Pizza Pops
- The 'Three Meat' variety of Pizza Pops

Nutritional value per 100 g (3.5 oz)
- Energy: 246 kcal (1,030 kJ)
- Carbohydrates: 29 g
- Fat: 10 g
- Trans: 0.3 g
- Protein: 10 g

= Pizza Pops =

Canadian commercial frozen meat/cheese snack

Pizza Pops are a Canadian calzone-type snack produced by Pillsbury. Pizza Pops are sold both pre-cooked and frozen. Typically, they can be reheated in a microwave oven. However, they may also be cooked in a conventional oven.

==History==

Pizza Pops were invented by Paul Faraci (1928 – 2018) of Winnipeg, Manitoba, Canada, in 1964; they were conceived as a modification of traditional cheese-filled Italian turnovers such as calzone or panzerotti.

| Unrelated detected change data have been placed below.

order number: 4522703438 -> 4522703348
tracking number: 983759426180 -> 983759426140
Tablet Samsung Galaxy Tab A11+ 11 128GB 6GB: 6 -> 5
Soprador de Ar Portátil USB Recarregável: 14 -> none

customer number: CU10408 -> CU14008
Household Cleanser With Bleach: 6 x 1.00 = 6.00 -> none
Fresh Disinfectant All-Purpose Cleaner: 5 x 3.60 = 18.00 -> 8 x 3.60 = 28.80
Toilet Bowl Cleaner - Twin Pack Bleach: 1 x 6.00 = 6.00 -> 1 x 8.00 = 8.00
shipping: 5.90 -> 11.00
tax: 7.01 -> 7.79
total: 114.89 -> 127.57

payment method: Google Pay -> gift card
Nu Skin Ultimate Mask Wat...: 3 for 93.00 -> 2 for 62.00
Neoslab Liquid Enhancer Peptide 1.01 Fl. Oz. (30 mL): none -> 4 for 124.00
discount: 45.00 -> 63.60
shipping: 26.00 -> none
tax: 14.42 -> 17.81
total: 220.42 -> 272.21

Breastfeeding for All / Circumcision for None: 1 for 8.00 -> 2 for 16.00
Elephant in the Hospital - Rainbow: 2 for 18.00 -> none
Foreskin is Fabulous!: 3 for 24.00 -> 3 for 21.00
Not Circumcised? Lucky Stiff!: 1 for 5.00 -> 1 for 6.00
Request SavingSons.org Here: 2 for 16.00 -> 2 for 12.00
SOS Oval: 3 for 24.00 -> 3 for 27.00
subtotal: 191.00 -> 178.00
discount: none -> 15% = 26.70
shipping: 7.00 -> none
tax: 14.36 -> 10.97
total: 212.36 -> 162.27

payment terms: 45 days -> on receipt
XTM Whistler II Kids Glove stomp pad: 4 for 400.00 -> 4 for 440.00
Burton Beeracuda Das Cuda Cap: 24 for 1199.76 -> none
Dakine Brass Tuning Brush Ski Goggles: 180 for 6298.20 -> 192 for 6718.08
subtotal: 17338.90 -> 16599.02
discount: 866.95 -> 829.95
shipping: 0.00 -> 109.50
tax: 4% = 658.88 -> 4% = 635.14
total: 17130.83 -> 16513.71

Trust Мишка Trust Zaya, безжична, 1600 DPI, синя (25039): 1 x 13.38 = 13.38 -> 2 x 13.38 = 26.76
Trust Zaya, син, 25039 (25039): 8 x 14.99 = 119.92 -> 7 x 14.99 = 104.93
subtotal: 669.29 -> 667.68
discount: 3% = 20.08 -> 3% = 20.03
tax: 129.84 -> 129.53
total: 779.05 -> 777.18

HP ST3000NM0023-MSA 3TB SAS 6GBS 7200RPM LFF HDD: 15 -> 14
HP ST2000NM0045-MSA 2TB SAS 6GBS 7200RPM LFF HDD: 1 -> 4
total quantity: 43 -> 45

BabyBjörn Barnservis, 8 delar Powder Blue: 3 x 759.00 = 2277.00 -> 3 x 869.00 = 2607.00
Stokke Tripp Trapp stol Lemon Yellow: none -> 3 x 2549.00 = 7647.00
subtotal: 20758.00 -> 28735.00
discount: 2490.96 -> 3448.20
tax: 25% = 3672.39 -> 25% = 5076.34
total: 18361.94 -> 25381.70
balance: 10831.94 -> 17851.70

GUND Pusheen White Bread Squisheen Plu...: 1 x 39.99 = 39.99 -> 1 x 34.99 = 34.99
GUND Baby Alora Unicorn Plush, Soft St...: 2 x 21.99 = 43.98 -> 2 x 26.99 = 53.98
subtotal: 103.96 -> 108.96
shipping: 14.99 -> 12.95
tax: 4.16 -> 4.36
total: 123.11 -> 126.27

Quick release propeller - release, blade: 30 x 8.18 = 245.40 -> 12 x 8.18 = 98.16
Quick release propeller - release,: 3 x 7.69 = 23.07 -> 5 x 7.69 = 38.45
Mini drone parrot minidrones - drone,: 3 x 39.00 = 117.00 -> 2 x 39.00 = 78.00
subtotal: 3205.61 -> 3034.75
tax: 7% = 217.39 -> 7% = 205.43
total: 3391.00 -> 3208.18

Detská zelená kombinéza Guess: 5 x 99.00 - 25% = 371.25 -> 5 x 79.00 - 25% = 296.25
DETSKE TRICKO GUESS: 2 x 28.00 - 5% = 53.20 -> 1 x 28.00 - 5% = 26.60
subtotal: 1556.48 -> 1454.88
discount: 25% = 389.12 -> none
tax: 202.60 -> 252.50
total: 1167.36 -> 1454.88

The rights to Pizza Pops were later sold to Pillsbury. Pizza Pops are currently manufactured by General Mills at a factory in Winnipeg.

== Varieties ==
Pizza Pops come in several varieties such as "Hawaiian", "Three Meat", "Pepperoni", "Pepperoni & Bacon", "Deluxe", "Cheese Burger", "Canadian", "Poutine" and "Three Cheese". All varieties of Pizza Pops, except for poutine and Three Cheese, contain pizza sauce, pizza topping, and meat. They may also contain vegetables, such as green peppers or mushrooms, and artificial colours and flavours, such as Yellow 5.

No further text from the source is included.